Esenyalı Kadın Dayanışma Derneği olarak sizin bu sürece katılmanız nasıl oldu?

Hanima Kızıltaş: Bu kampanyaya Ekmek ve Gül’ün dergisinde bahsedilmesiyle dahil olduk. Ancak okullar kapanmadan önce biz zaten benzer sorunlarla karşılaşıyorduk. Derneğimize gelip kırtasiye, kitap, okul kıyafeti gibi ihtiyaçlar için ismini yazdıranlar oluyordu. Bu sorunlar üzerine ‘ne yapabiliriz’ diye sürekli konuşuyorduk. Ekmek ve Gül Derneği’nin başlattığı kampanya üzerine biz de harekete geçtik. Pazarlarda, okul önlerinde konuyla ilgili bildiri dağıtmaya, imza toplamaya başladık. 

Okula çocuğunu gönderen annelerle konuşuyorum. Bana gelip çocuğunun yanına sadece ekmek arası zeytin koyduğunu söyleyen, ekmek arasına domates koyan ama suyu yemek saatine kadar aktığı için çocuğunun utanıp yiyemediğini anlatan kadınlar var.

Benim de okula giden üç çocuğum var ve bu kadınları o kadar iyi anlıyorum ki…

‘FABRİKADA İŞÇİLER YEMEKTE VERİLEN MEYVELERİ BESLENMEYE KOYMAK İÇİN BİRBİRİNDEN İSTİYOR’

Artan gıda fiyatlarıyla beslenme başlı başına bir sorun. Çocuklarınızın okuldaki beslenme masrafı nedir?

Hanima Kızıltaş: Biri ilkokulda, biri ortaokulda biri de lisede okuyan üç çocuğum var. Liseye giden oğluma harçlık olarak sadece 20 lira verebiliyorum. Diğerlerine de beslenme hazırlayıp koyuyorum.

Ben fabrikada çalışıyorum ve buradan bir örnek vermek istiyorum. Yemeğe çıktığımızda "O portakalı ya da elmayı yemeyeceksen bana ver, yarın sabah çocuğumun beslenmesine koyacağım" diyen iş arkadaşlarım oluyor. Bazen işte çıkan sıcak yemeyi yemeden önce “Acaba çocuklarım şu an beslenebiliyor mu ya da koyduklarım onları ne kadar besledi” diye düşünüyorum.

Eskiden öğretmenler beslenme listesi verirdi, gün gün yazardı beslenmeye ne koymamız gerektiği.

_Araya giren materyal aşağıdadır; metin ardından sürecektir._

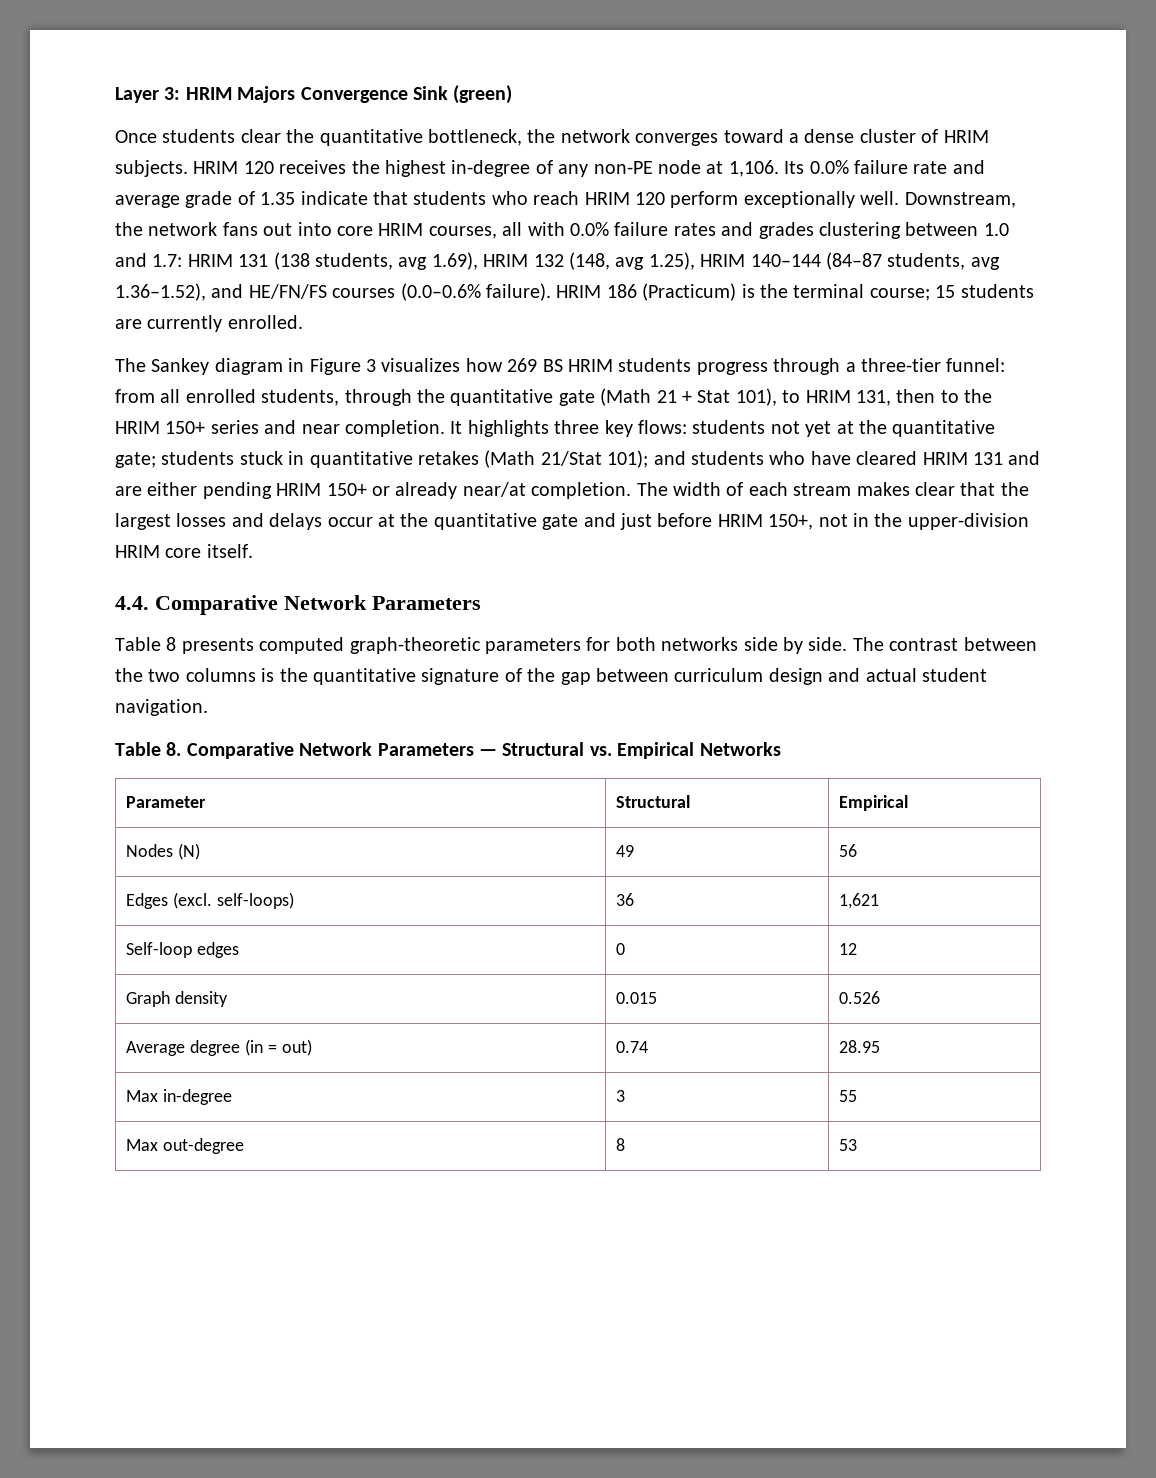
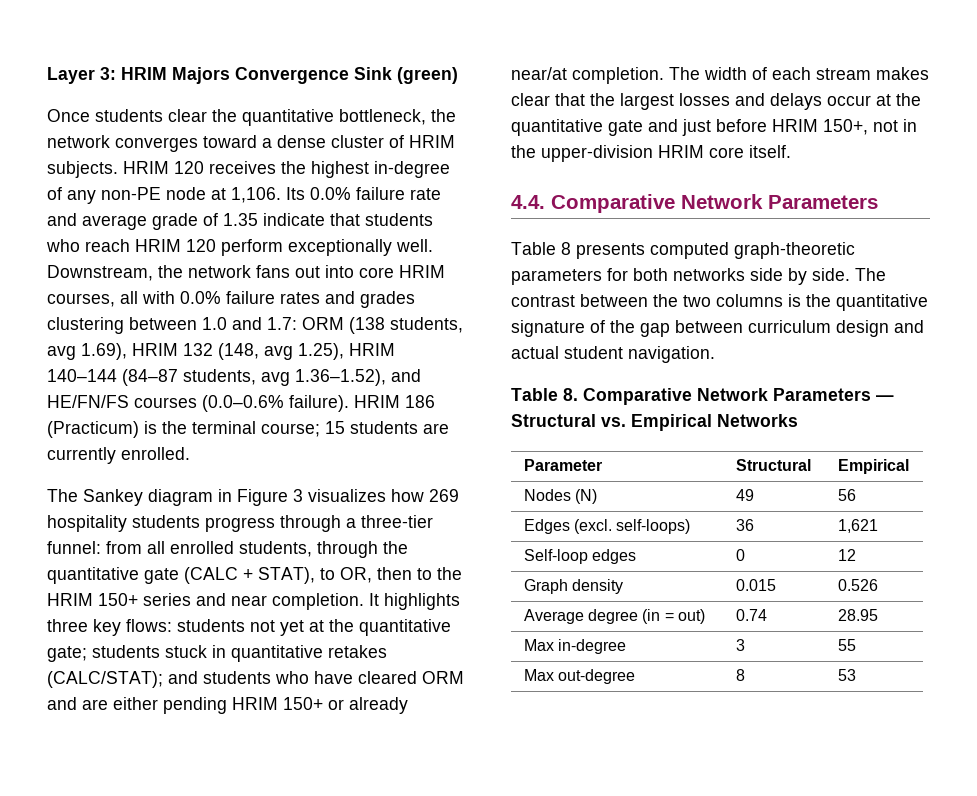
- Downstream, the network fans out into core HRIM courses, all with 0.0% failure rates and grades clustering between 1.0 and 1.7: HRIM 131 (138 students, avg 1.69), HRIM 132 (148, avg 1.25), HRIM 140–144 (84–87 students, avg 1.36–1.52), and HE/FN/FS courses (0.0–0.6% failure).
+ Downstream, the network fans out into core HRIM courses, all with 0.0% failure rates and grades clustering between 1.0 and 1.7: ORM (138 students, avg 1.69), HRIM 132 (148, avg 1.25), HRIM 140–144 (84–87 students, avg 1.36–1.52), and HE/FN/FS courses (0.0–0.6% failure).
- The Sankey diagram in Figure 3 visualizes how 269 BS HRIM students progress through a three-tier funnel: from all enrolled students, through the quantitative gate (Math 21 + Stat 101), to HRIM 131, then to the HRIM 150+ series and near completion.
+ The Sankey diagram in Figure 3 visualizes how 269 hospitality students progress through a three-tier funnel: from all enrolled students, through the quantitative gate (CALC + STAT), to OR, then to the HRIM 150+ series and near completion.
- It highlights three key flows: students not yet at the quantitative gate; students stuck in quantitative retakes (Math 21/Stat 101); and students who have cleared HRIM 131 and are either pending HRIM 150+ or already near/at completion.
+ It highlights three key flows: students not yet at the quantitative gate; students stuck in quantitative retakes (CALC/STAT); and students who have cleared ORM and are either pending HRIM 150+ or already near/at completion.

Artık öğretmenler de bundan vazgeçti. Veliler o listelerde yazan yiyecekleri alamıyor ki…

Medyada bu konuyla ilgili haberler yapıldı, sosyal medyada hashtag açıldı, Meclis'te dile getirildi… Kampanyadan nasıl bir sonuç alınacağını düşünüyorsunuz?

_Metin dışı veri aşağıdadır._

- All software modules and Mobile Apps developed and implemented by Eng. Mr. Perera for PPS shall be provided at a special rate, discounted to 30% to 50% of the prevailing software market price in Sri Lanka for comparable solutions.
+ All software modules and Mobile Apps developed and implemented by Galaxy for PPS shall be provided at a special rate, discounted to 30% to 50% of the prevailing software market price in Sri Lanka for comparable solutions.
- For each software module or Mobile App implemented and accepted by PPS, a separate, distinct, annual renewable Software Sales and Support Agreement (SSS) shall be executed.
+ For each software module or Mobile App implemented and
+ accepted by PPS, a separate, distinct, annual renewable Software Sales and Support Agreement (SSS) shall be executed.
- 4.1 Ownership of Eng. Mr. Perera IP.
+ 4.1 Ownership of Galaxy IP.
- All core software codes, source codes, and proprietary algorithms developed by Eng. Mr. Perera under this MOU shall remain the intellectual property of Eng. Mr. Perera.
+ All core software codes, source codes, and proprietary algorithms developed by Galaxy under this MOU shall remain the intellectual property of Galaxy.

Elif Yetigin: Temelde biz bir hak talep ediyoruz. İçi boşaltılmış bir eğitim hakkından değil, tam donanımlı ve ücretsiz bir eğitim hakkından bahsediyoruz. Bu kısım işin bir ayağı. Beden sağlığından ruh sağlığına, çocukların okula gitme isteğinden aileler üzerinde yarattığı psikolojik baskıya kadar beslenme çok önemli bir konu. Düşünsenize yanında yemek getiren çocuk eğer arkadaşı bir şey getiremediyse onu bile açıp yiyemiyor bazen. Çok etkileşimli bir şey. Bu da işin diğer ayağı… Bizim bu kampanyayı büyütüp sahiplendirmemiz gerekiyor. Şu anda her ne kadar yayılmış gibi gözükse de hâlâ çok başındayız. Daha alacak yolumuz var.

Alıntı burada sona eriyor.